Much of my work thinks about innovation, risk, or creativity in literature and art, and what this puts at stake. I am interested in the ways in which political, philosophical and technological advancements have initiated new forms of literary and artistic expression, and the extent to which modern institutions, networks and ideologies have shaped literary and visual perception. My first book, Abstraction in Post-War British Literature (2022) explores the ways in which writers and thinkers responded to non-representational art in the decades following the Second World War, questioning how abstraction came to be discovered, absorbed and reimagined in literature.
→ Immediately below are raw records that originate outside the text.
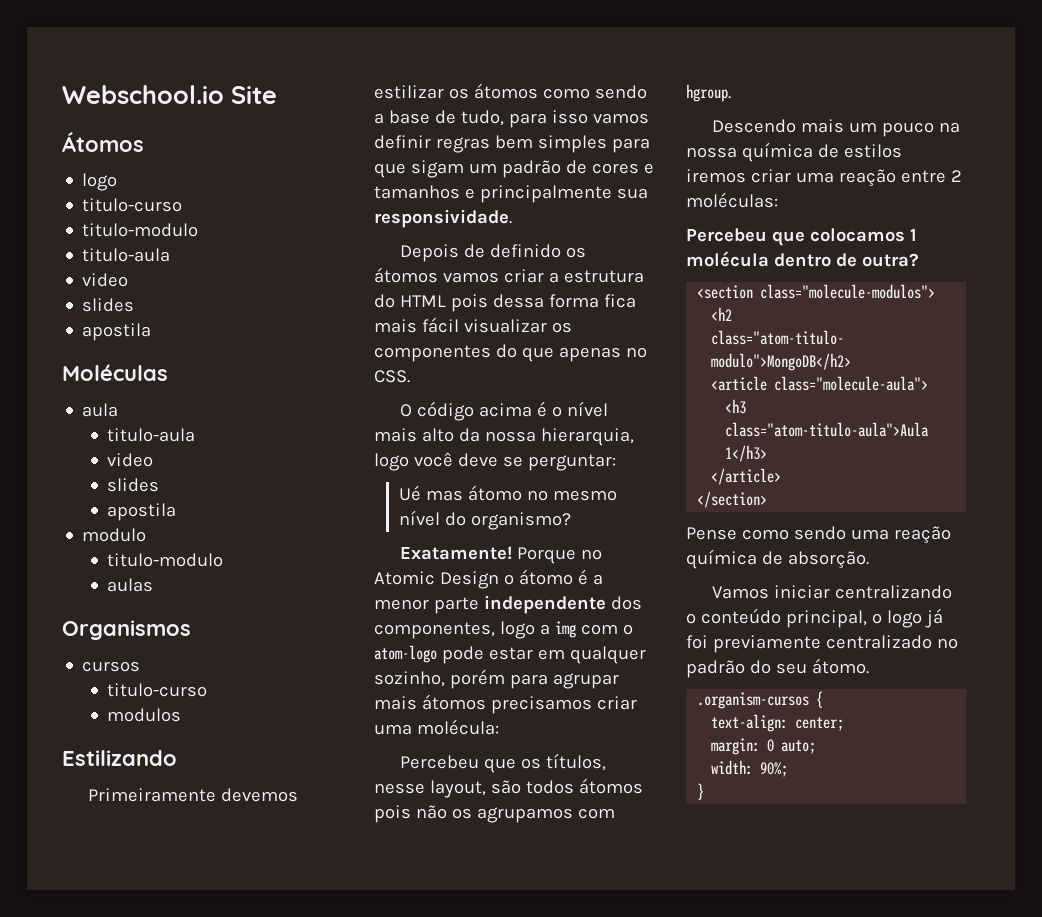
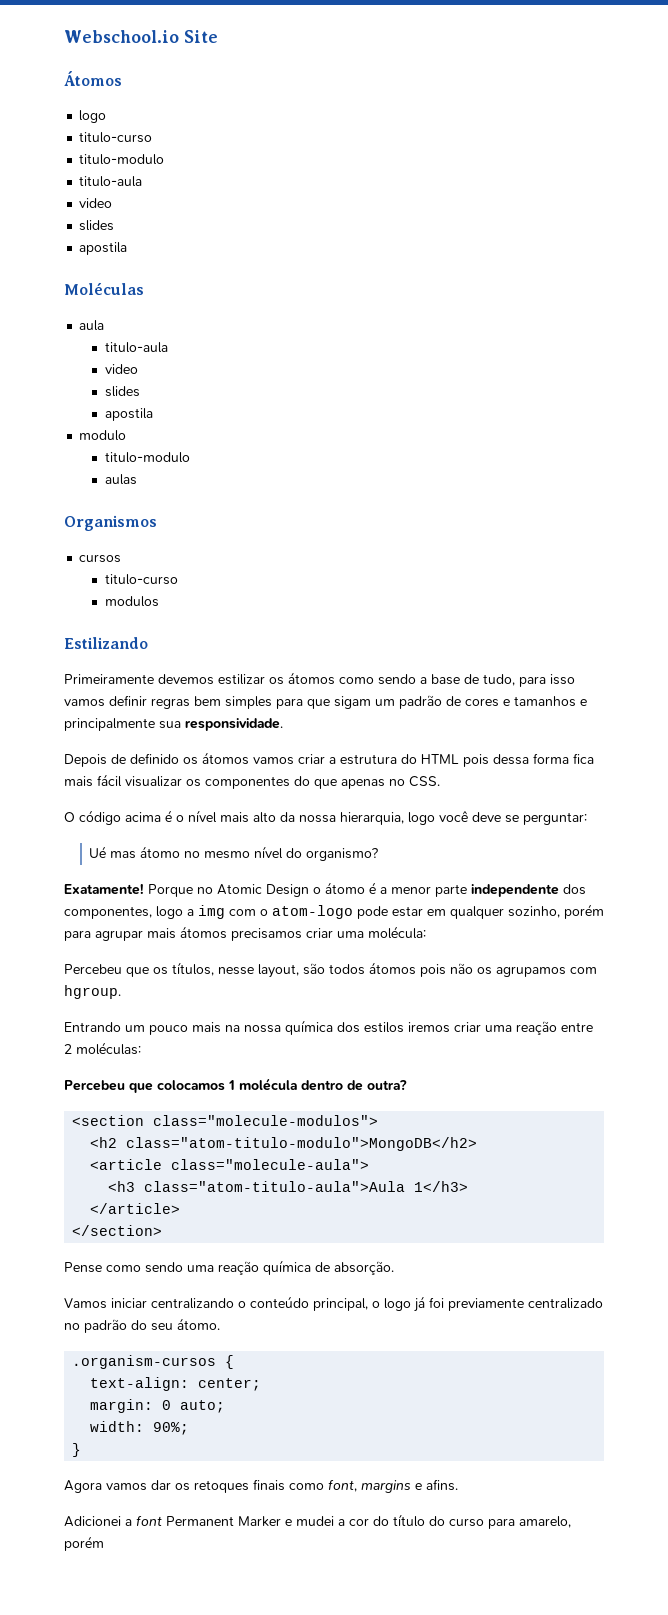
[711,119,844,133] Descendo mais -> [64,1022,121,1032] Entrando
(934, 129) none -> [192,1022,221,1033] mais
[817,144,839,158] de -> [337,1022,360,1033] dos
(705, 791) none -> [64,1479,458,1493] [64,1514,571,1529] [64,1536,104,1551] // Agora vamos dar os retoques finais como font, margins e afins. // Adicionei a font Permanent Marker e mudei a cor do título do curso para amarelo, porém

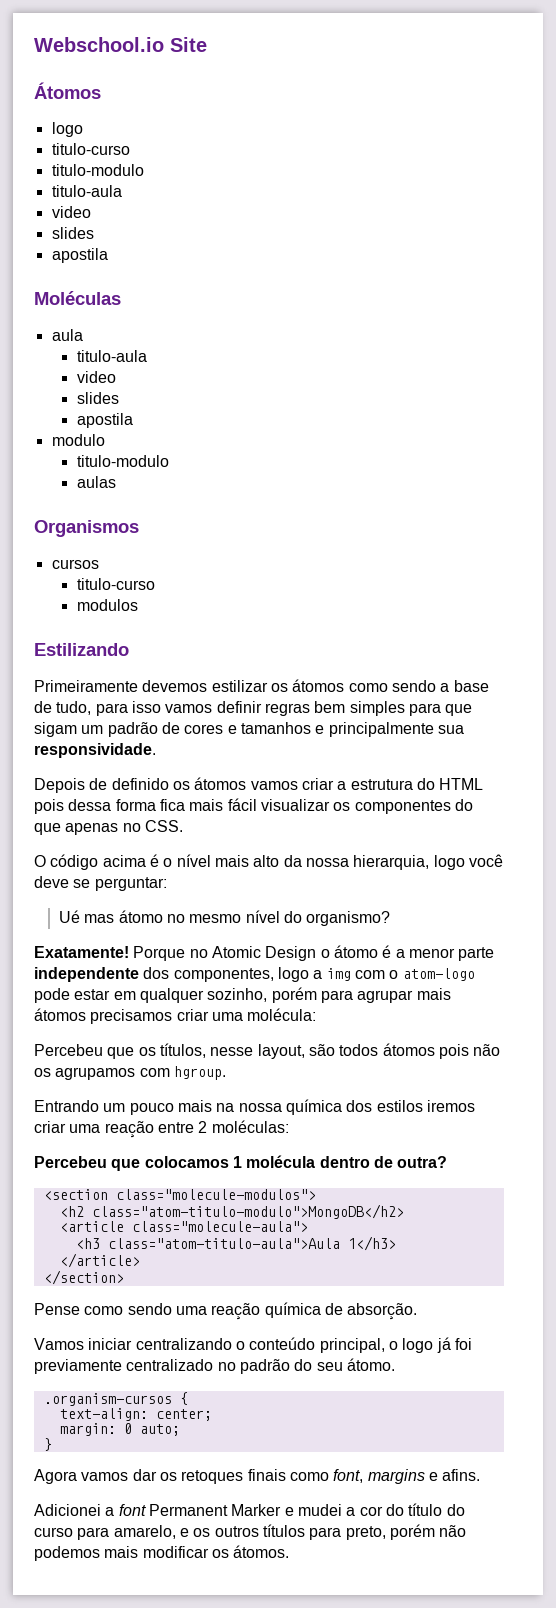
[90,1421,190,1435] // width: 90%; -> (180, 1430) none
[64,1536,104,1551] porém -> [179,1524,467,1540] [34,1545,290,1561] e os outros títulos para preto, porém não podemos mais modificar os átomos.

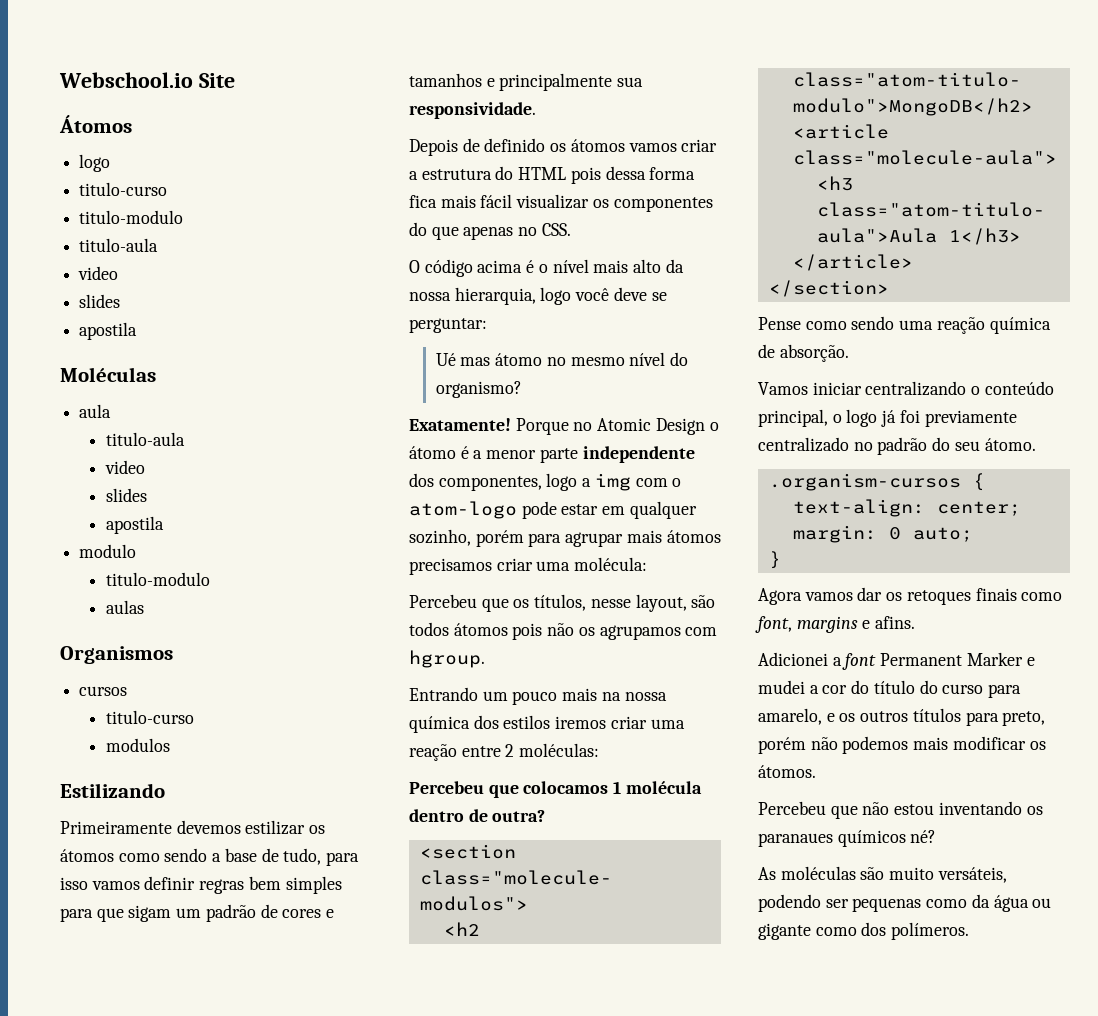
(290, 1551) none -> [758,801,1043,819] [758,830,937,847] [758,866,1007,883] [758,894,1052,912] [758,922,970,940] // Percebeu que não estou inventando os paranaues químicos né? // As moléculas são muito versáteis, podendo ser pequenas como da água ou gigante como dos polímeros.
Many of my publications to date have been on women’s concrete and visual poetics, such as Judith: Women Making Visual Poetry (Timglaset, 2021). I also have an enduring relationship with the life and work of Christine Brooke-Rose (1923-2013), which has led me to edit and publish work on her writing, to run two conferences, one at the Royal College of Art (2013) featuring contributions from Ali Smith, Tom McCarthy, Brian Dillon, John Calder, and a centenary conference at University of Oxford in 2023 featuring keynote lectures by Jean-Michel Rabaté and Deborah Levy, and to oversee the Society celebrating her legacy.
My current research explores two areas: the illegible in modern and contemporary poetry and art; the lives and creative work of women directly involved in, or witness to, the intelligence services. These new directions in my research engage more fully with experimentation in biography and life writing, autofiction, and creative non-fiction by women. I have published on these areas in collected volumes such as the recently published Gestures: A Body of Work (2025) and journals such as Modernism/Modernity+ and Modernist Cultures.
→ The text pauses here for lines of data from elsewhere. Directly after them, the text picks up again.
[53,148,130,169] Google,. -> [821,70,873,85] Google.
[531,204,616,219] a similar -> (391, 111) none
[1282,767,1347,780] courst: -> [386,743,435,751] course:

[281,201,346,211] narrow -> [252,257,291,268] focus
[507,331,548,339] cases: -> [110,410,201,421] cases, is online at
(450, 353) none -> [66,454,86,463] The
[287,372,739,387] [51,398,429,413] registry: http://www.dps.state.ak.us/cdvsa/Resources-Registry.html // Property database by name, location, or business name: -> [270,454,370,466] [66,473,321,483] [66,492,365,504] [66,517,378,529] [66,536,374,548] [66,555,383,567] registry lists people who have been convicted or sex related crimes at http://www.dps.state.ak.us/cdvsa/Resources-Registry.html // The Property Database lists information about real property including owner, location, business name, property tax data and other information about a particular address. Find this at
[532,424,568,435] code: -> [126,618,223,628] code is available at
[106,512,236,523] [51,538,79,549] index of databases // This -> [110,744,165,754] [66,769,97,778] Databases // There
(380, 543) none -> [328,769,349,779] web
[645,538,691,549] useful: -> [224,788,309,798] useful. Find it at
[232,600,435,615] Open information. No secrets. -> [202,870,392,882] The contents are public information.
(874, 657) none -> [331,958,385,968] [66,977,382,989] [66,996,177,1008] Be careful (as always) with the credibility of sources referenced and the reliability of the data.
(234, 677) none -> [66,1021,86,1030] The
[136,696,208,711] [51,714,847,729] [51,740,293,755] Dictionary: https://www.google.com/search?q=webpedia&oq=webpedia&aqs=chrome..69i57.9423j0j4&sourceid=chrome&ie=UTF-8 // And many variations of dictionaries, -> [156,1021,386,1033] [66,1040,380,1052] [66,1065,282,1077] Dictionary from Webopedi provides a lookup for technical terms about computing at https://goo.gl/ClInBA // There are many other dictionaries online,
Before coming to Bristol in 2022, I was a Lecturer in English at Durham University (2021-2022), and a Leverhulme Early Career Fellow at the University of Edinburgh (2018-2021). With a background in both art schools and universities (Univeristy of Cambridge, BA; Royal College of Art, MA; University of Oxford, DPhil), I am interested in ideas concerning creative and critical ‘practice’ and ‘creative-critical’ approaches. I have held visiting fellowships at the Yale Center for British Art, the Harry Ransom Center University of Texas, the Getty Research Institute, and the Henry Moore Institute.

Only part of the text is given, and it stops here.